For utilities, the group behind the accreditation program hopes it can deliver both marketing and regulatory benefits.
“I think it’s huge in terms of public relations and community. Here’s third party proof that we’re doing it the right way,” said Derek Vannice, a vice president with CN Utility Consulting, another of the council’s founding members.
Vannice, the former director of the Utility Arborists Association, also thinks utilities stand to benefit by getting ahead of regulators, which may add rules if current trends continue.
Rewarding best practices
“Every utility claims to be practicing sustainable [integrated vegetation management], but many are not really doing it,” Charlton said. “ROW Steward strives to recognize those that are and educate those that are not.”
Since the 1970s, the approach had been gaining acceptance and becoming more common, but after the 2003 blackout and subsequent regulation, many utilities returned to the “wall-to-wall, everything goes” approach, Charlton said.
The difference can be stark, he said, noting a recent visit to a site where half a transmission corridor was managed by ROW Steward principles and half was not.
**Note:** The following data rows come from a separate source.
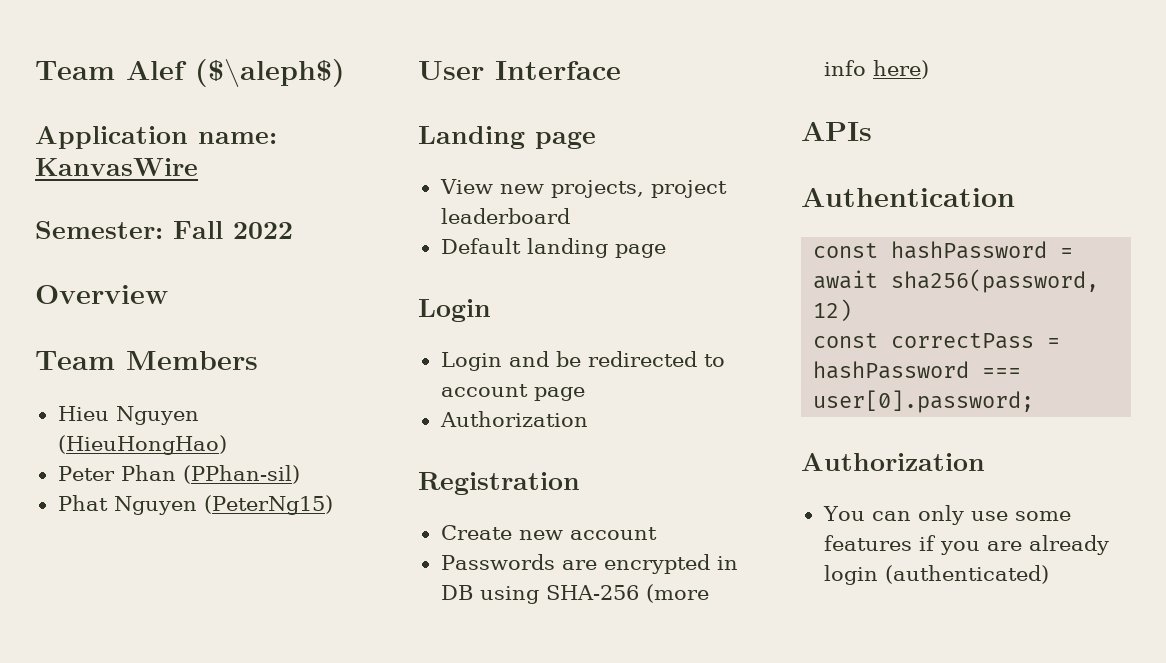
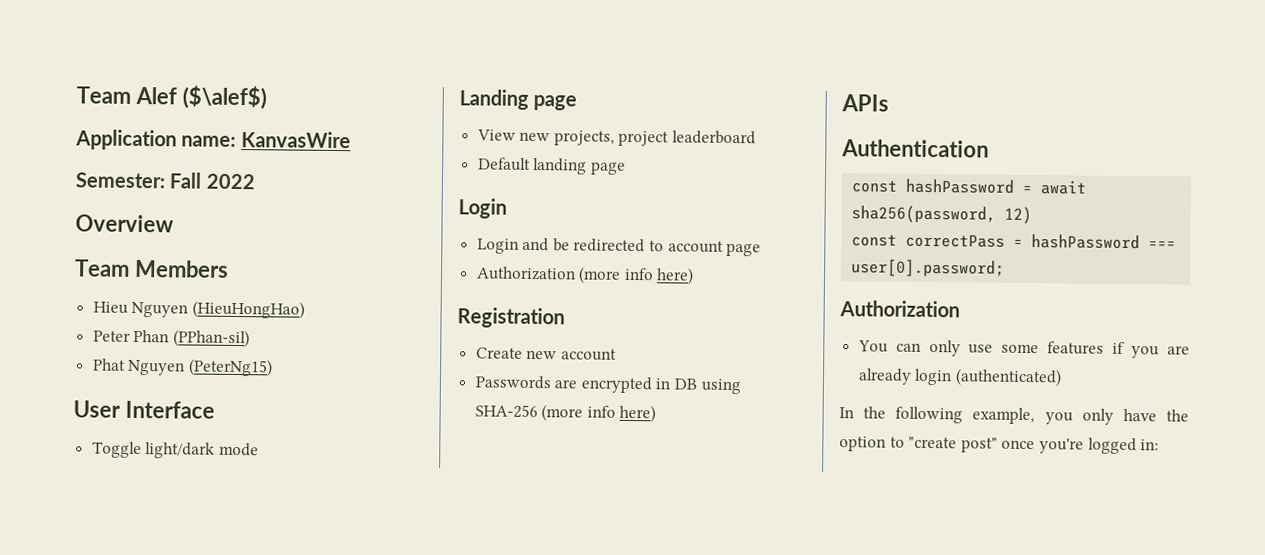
- Team Alef ($\aleph$)
+ Team Alef ($\alef$)
+ Toggle light/dark mode
  Login and be redirected to account page
- Authorization
+ Authorization (more info here)
+ In the following example, you only have the option to "create post" once you're logged in:

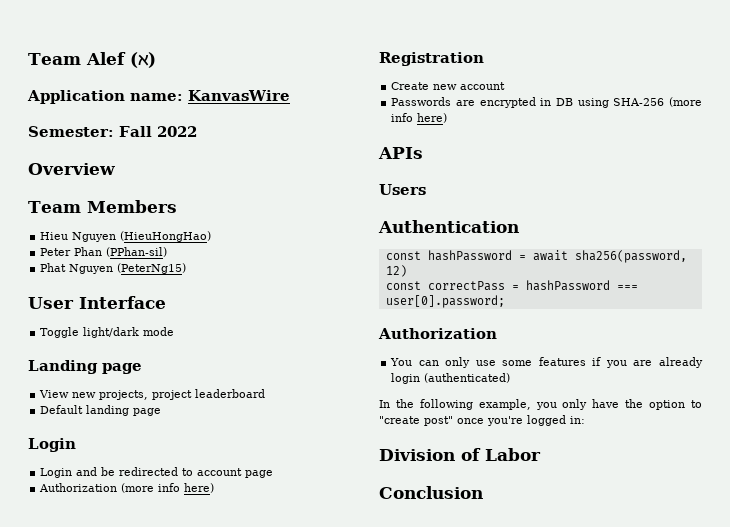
- Team Alef ($\alef$)
+ Team Alef (ℵ)
+ Users
+ Division of Labor
+ Conclusion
One side was covered in trees that would require regular trimming, while the other side featured well-established shrubs, flowers and grasses, including threatened and endangered plant species — all compatible with power lines, he said.
The ROW Steward accreditation will be based on standards developed by the Electric Power Research Institute, an independent research group that gets much of its funding from utilities.
Utilities involved so far include FirstEnergy, Chicago-based Exelon, and Pacific Gas & Electric in California. Other ROW Steward members include the Wildlife Habitat Council, Pollinator Partnership, Cornell University, Progressive Solutions, DuPont, SUNY College of Environmental Science and Forestry, BioCompliance Consulting, the Electric Power Research Institute, and the U.S. Environmental Protection Agency.
Earlier this month, the group hired a program administrator, Dovetail Partners, a Minneapolis-based environmental research group.
It’s currently testing its auditing process with three utilities and hopes to roll the accreditation program out more broadly after the pilot phase is completed, likely in November.